Partie 23 - Chapitre 4 : La transition (9/9)
L'HOMME ET LE COURAGE
Feliz me questionna de son joli sourire et c'est avec beaucoup de courage et de peine que je pris la force de lui raconter mon dilemme. Elle écouta calmement sans m'interrompre, le visage d'apparence sereine. Peut-être que tout comme mon père elle s'attendait toujours au pire, aux mauvaises nouvelles et au malheur. Elle ne broncha pas à mon récit ni à la décision qu'elle suspectait que je prendrais. D'où lui venait cette certitude du malheur ? Du futur ou du passé ? Combien d'hommes dans sa vie mis à part son père l'avaient eux-aussi abandonnée ? Qu'est-ce qui ferait de moi l'exception à la règle et le premier à rester ?
« On pourra toujours s'écrire, » s'exclama-t-elle avec un large sourire sachant parfaitement que ce ne serait pas pareil.
Je voulais lui faire comprendre combien le choix ne m'était pas aussi facile alors je me penchai sur elle pour me rapprocher de ses lèvres. Elle s'écarta immédiatement. Les paroles d'Alegria me revinrent : « la luxure est facile, mais toujours éphémère ; la complicité peut venir vite, mais elle demande du courage ; la loyauté requiert la confiance ; tout le monde ne sait pas apprécier ni donner de l'affection aux autres. » Avant même de quitter l'île, j'avais déjà perdu Feliz, parce que contrairement à moi elle savait que je n'étais pas encore assez courageux pour me battre pour elle.
Pourquoi doit-on se battre pour aimer une personne qu'on ne nous donne pas le droit d'aimer en plein jour?

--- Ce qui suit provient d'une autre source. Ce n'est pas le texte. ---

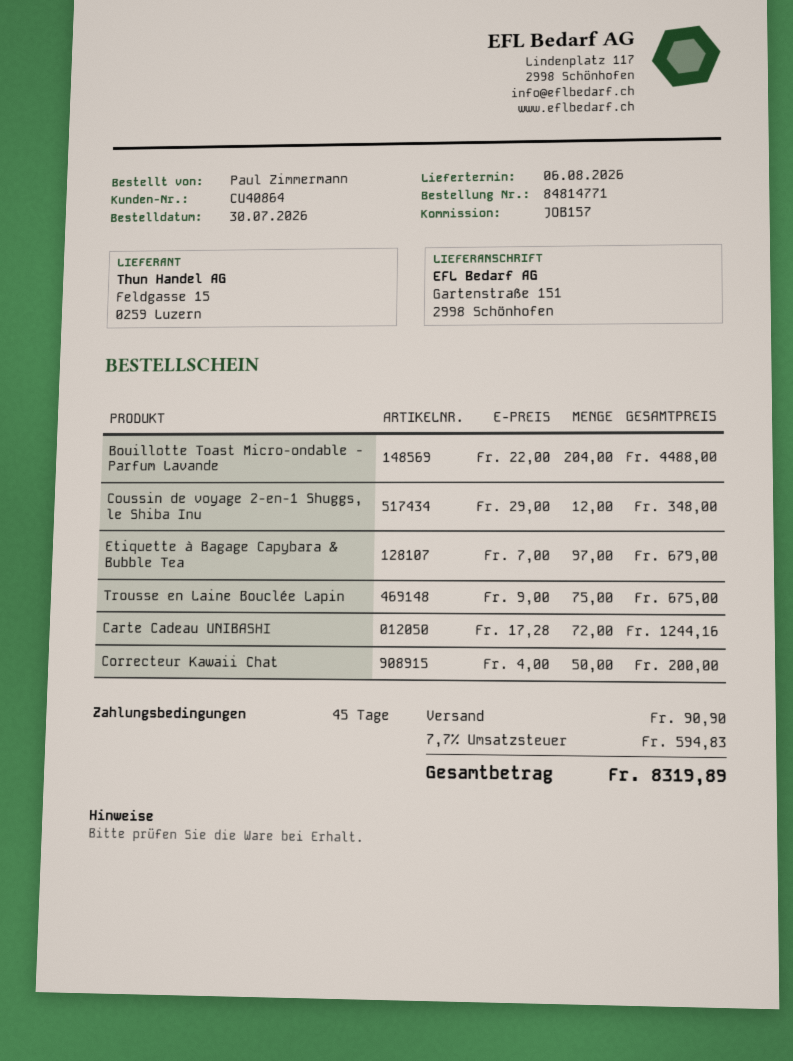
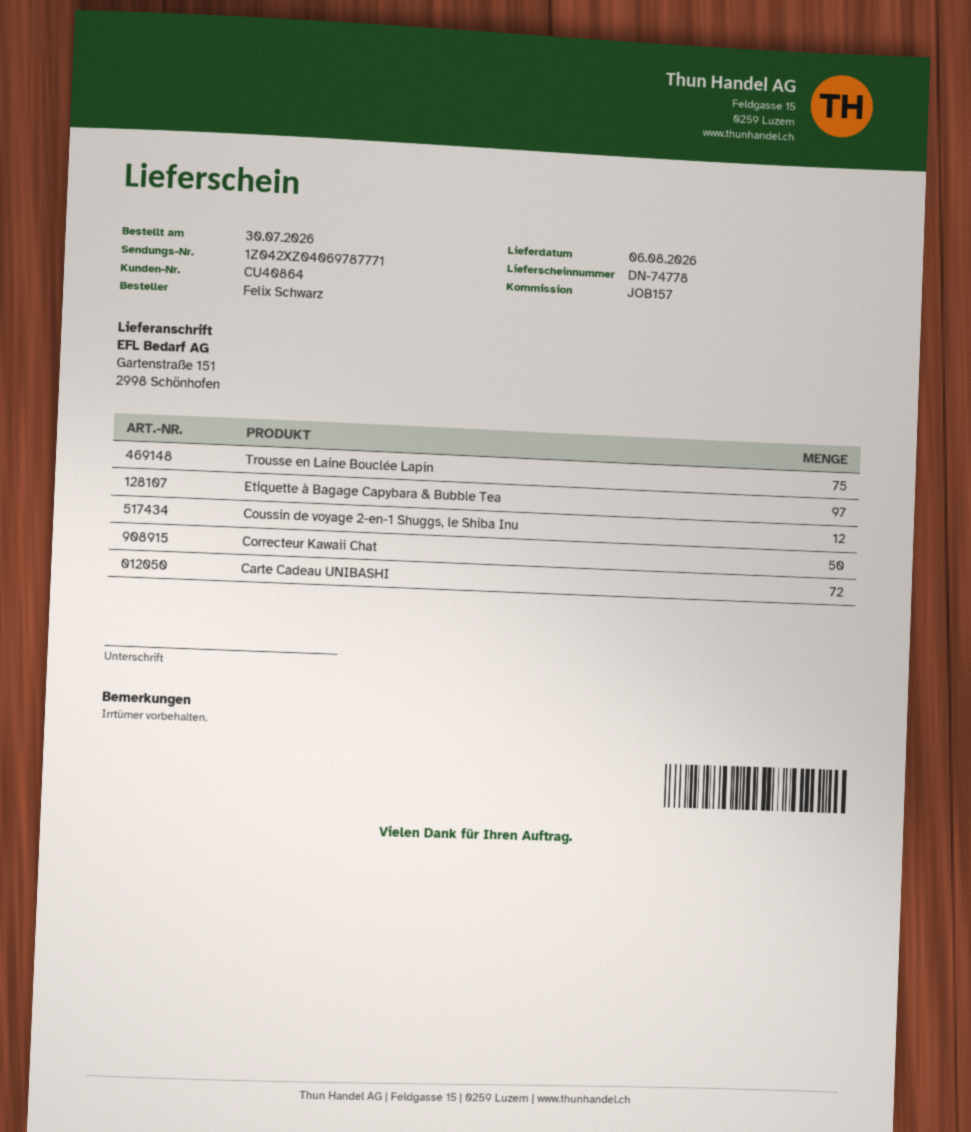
ordered by: Paul Zimmermann -> Felix Schwarz
Bouillotte Toast Micro-ondable - Parfum Lavande: 204 -> none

Probablement pour des raisons similaires que celles des militaires qui combattent pour défendre leur nation contre un ennemi ou une invasion. La honte, la peur, la culpabilité sont les pires ennemis de l'homme, elles envahissent son âme dès le plus jeune âge et font de lui un mort vivant. Eh oui, les morts-vivants aussi peuvent avoir une brillante carrière, une charmante épouse et de beaux enfants.
***
Une semaine et demi plus tard, je serrais longuement et très fort Alegria dans mes bras avant d'embarquer avec ma famille dans l'avion qui me ramènerait en Europe m'envolant vers un tout autre chapitre de ma vie. Alegria ne versa pas une seule larme, son visage confiant et souriant. Du moment où j'avais pris la décision de suivre mes parents, elle m'avait soigneusement déraciné de la terre chaude de Cuba pour me mettre en pot avant de me remettre à mes parents. Elle espérait que la terre de Pologne où mon père voulait me planter serait aussi fertile que celle de son île. Elle m'avait donné tout ce qu'elle avait de plus cher : sa sagesse, sa tendresse et sa force. Il tenait à moi désormais d'en faire bon usage partout où j'irais.